# [MANAUS] Passeio pelo Encontro das águas - parte I



## Natan V.N (Mar 11, 2009)

Pessoal, no início de janeiro estive em Manaus em viagem familiar. Foram quatro dias na cidade, onde fizemos dois passeios diferentes. Um deles, que vou retratar aqui neste thread, foi o Encontro das Águas.

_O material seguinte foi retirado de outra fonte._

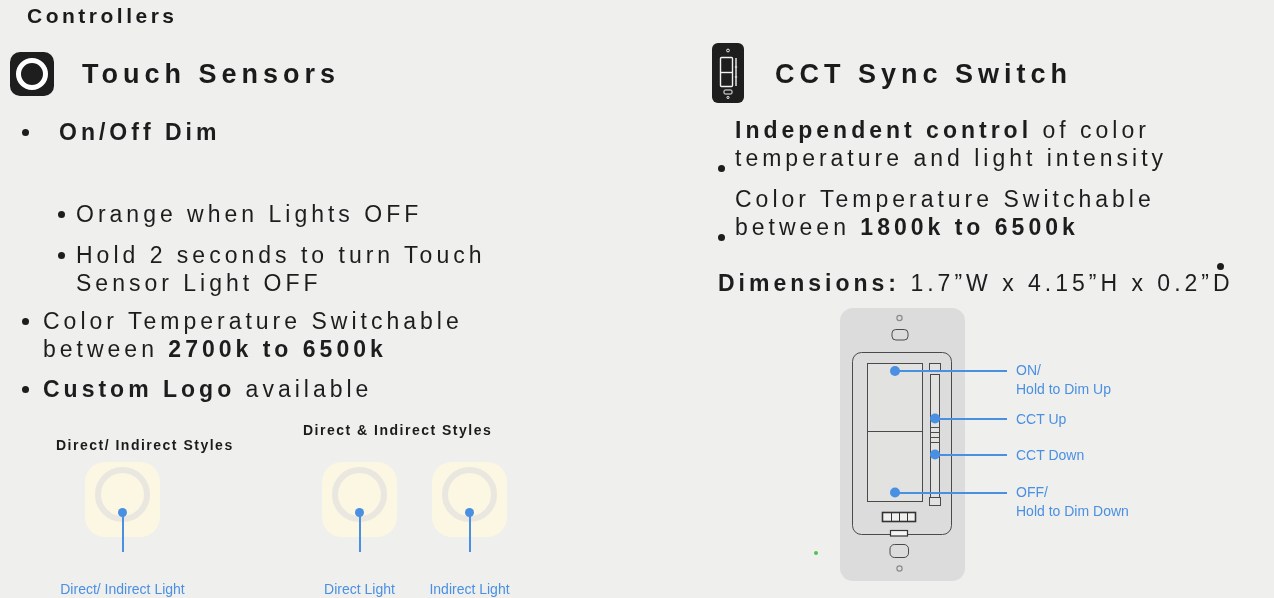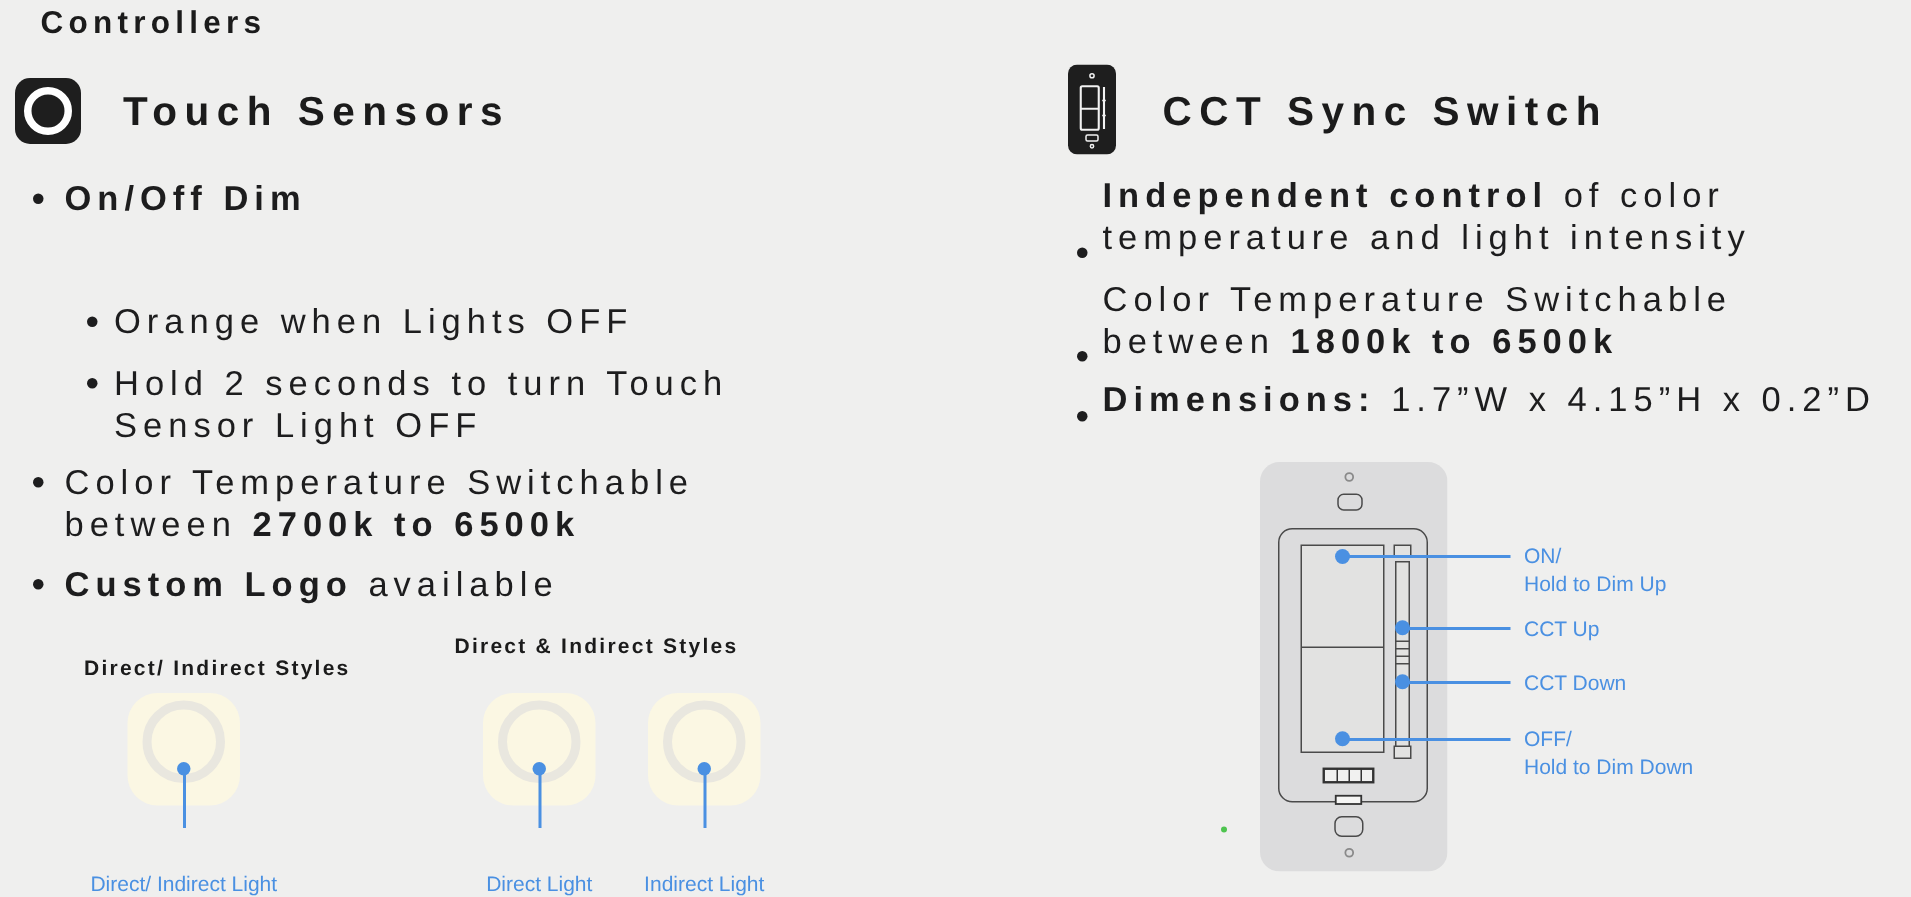"On/Off Dim" div.bullet { gap: none -> 16px }
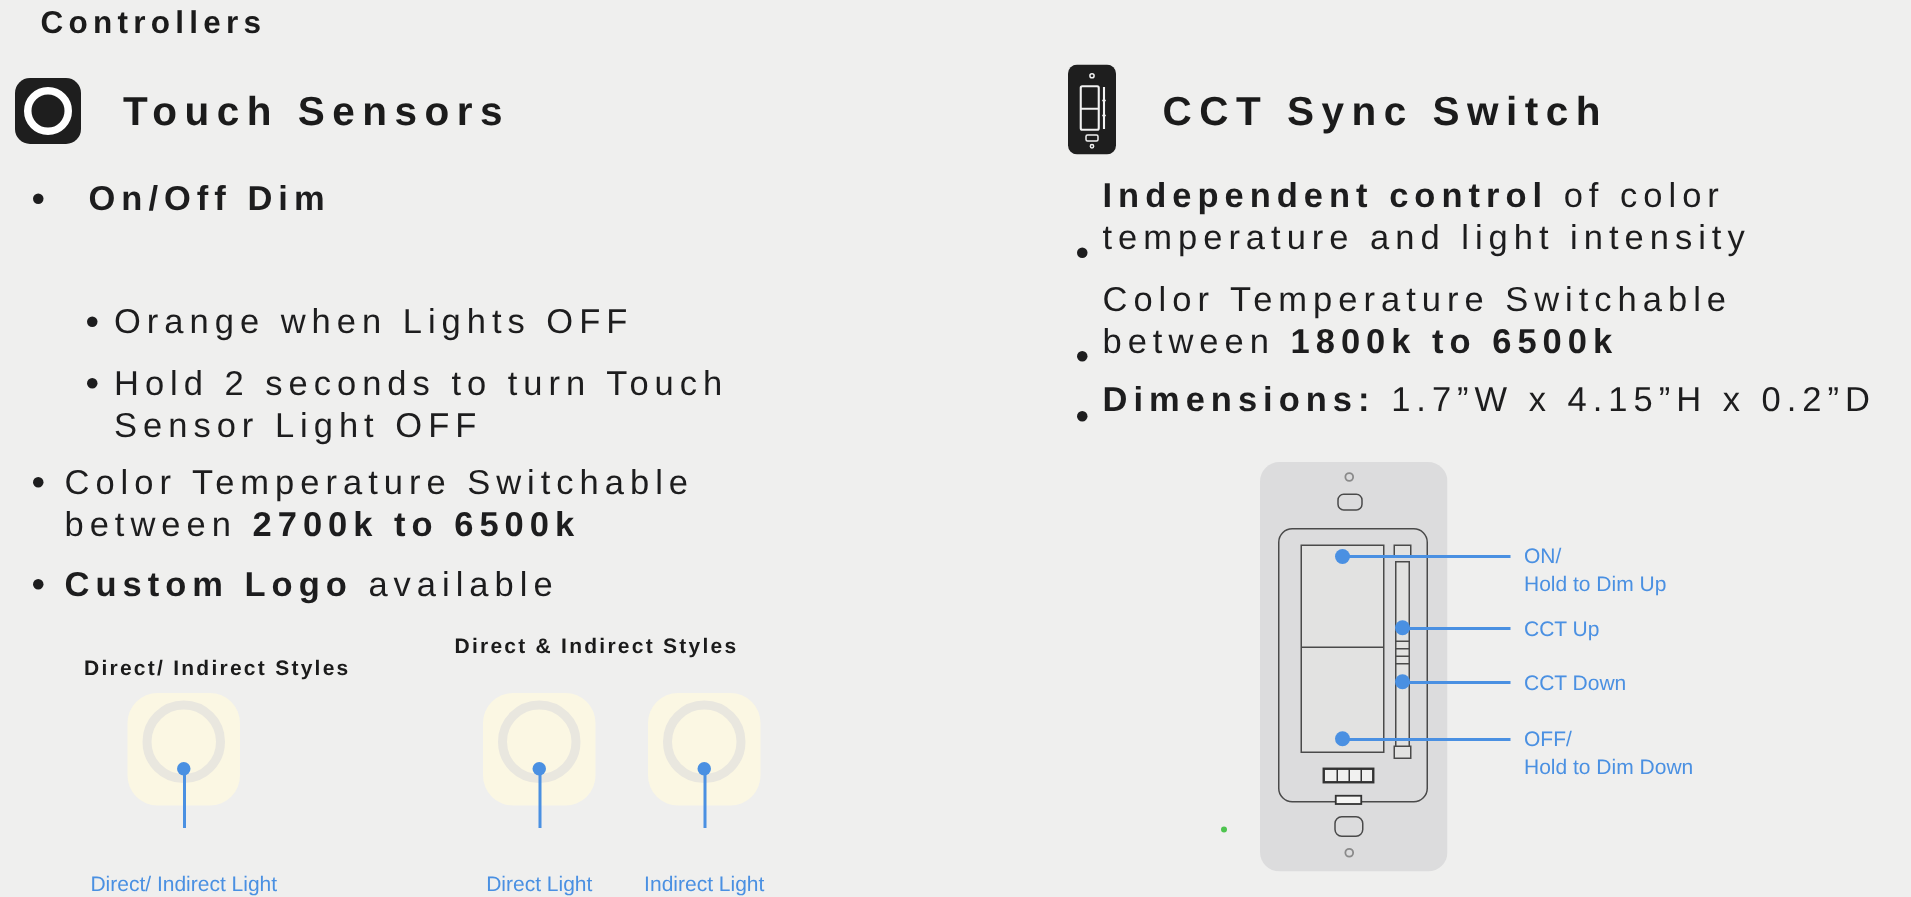"Dimensions: 1.7”W x 4.15”H x" div.bullet { flex-direction: none -> column }
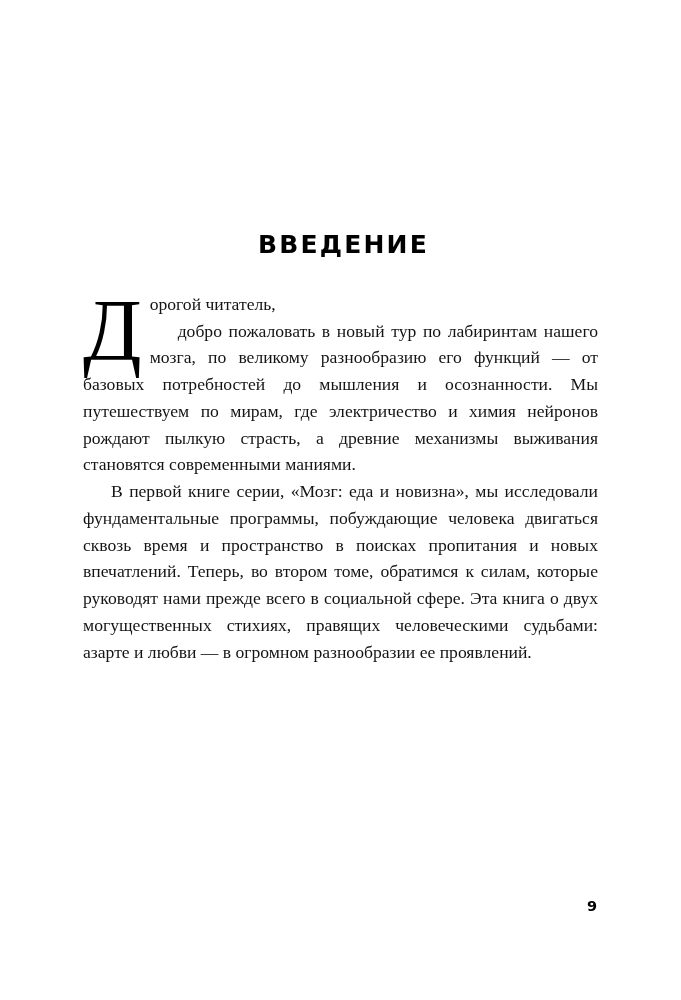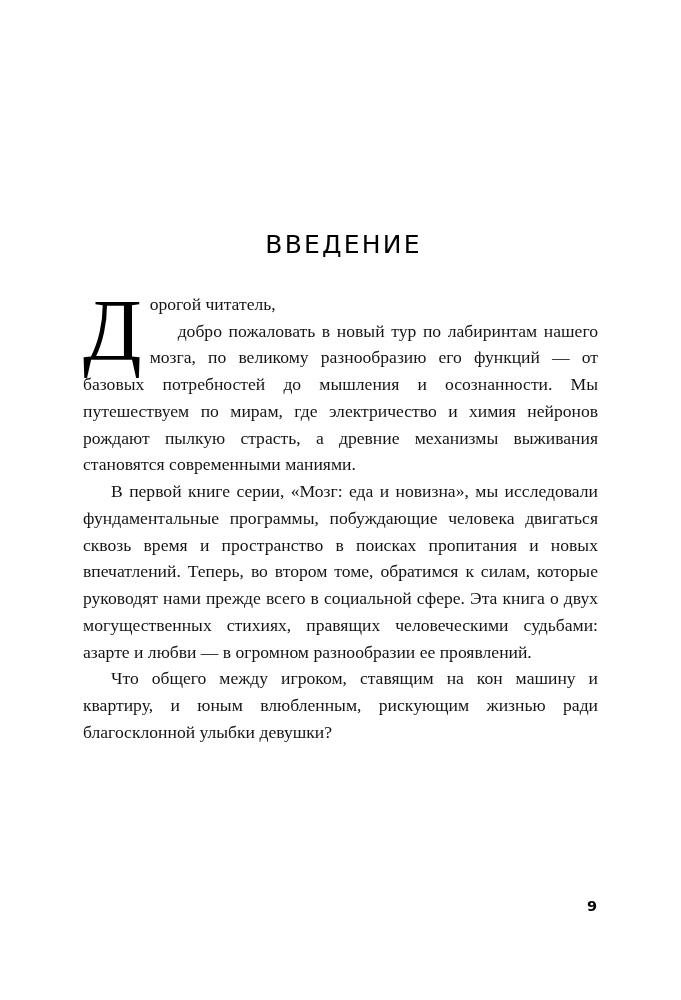"ВВЕДЕНИЕ" .chapter-title { font-weight: 400 -> 700 }
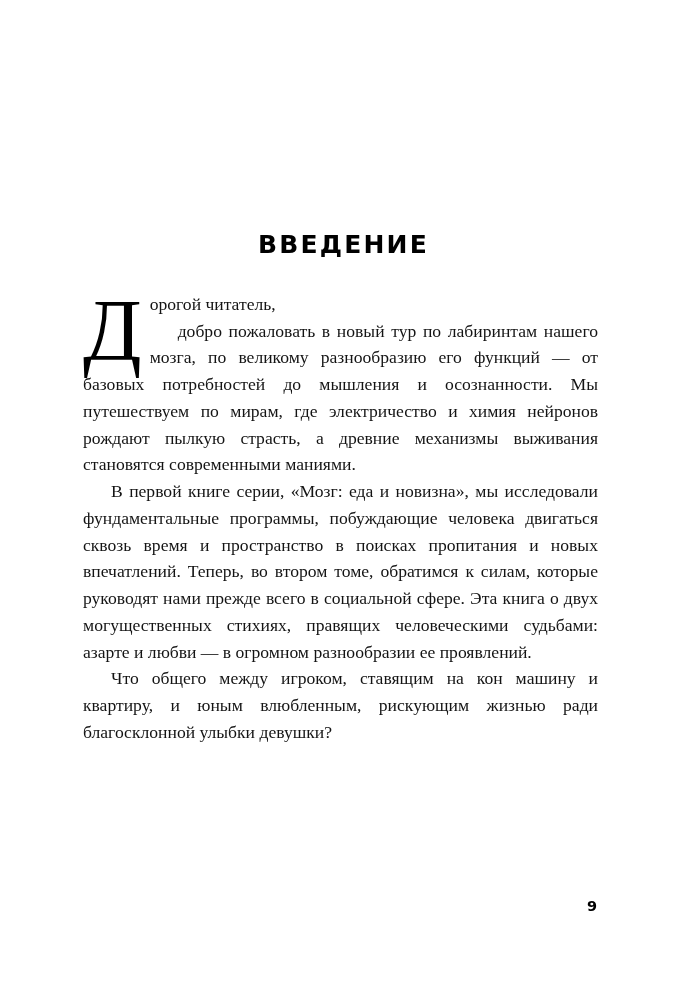"Что общего между игроком, ставящим" p.indent { html: <p>Что общего между игроком, ставящим на кон машину и квартиру, и юным влюбленным, рискующим жизнью ради благосклонной улыбки девушки?</p> -> none }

Manaus é banhada pelos rios Negro e Solimões e o passeio é um atrativo para turistas de todos os cantos do país e até do exterior. Partimos do porto às 09:00 da manhã para a primeira parte, que contemplou os botos e as tribos indígenas, na parte oeste do rio.

Agora, as imagens.

*Embarque na lancha










A majestosa ponte sobre o rio Negro que interliga Manaus à Iranduba, Manacapuru e Novo Airão










Ao fundo o bairro da Ponta Negra com a praia










Atracando no Flutuante Boto para a primeira atração do passeio










Visual do outro lado








*










*Grupo de turistas que testemunhou o boto




























Vejam esse barco ancorado








*

Segue na próxima postagem...


----------



## Natan V.N (Mar 11, 2009)

*Atracando na Comunidade Indígena do Cipiá





































A apresentação dos indígenas para os turistas




























Lancha escolar da prefeitura de Manaus*










*Finalizando essa parte com essa correnteza








*

A lancha atracou novamente no porto para embarque e desembarque de passageiros para a segunda parte do passeio, que contarei em outro thread. Comentem à vontade sobre esse passeio incrível pelos rios da grandiosa Amazônia.


----------



## Guiga1 (Aug 26, 2008)

Muito bom amigo!

Esses rios são majestosos.

Abs!


----------



## Rekarte (Mar 28, 2008)

Eu tinha planos de ir para Manaus agora em junho, mas infelizmente não poderei mais ir =/
Gostei das suas fotos, não sabia que tinha essa possibilidade de passeio em Manaus


----------



## GS 100 (Oct 10, 2015)

Já fui em Manaus duas vezes: a primeira no primeiro trimestre de 2014 e a segunda de 2016 para 2017, sendo cada visita com 15 dias de duração. Fiz esse mesmo passeio que você fez, incluindo o encontro das águas e o Museu do Seringal. Também visitei Presidente Figueiredo. Passei bons momentos nessa cidade junto com a minha família, e vendo essas fotos bate aquela saudade!

No início eu demorei um pouco para me acostumar ao ambiente manauara. Pode parecer que não, mas a diferença de Manaus para o Rio é grande. Agora que estou na reta final da faculdade, gostaria muito de voltar à cidade, com certeza a veria com outros olhos. Boas fotos, obrigado por compartilhar!


----------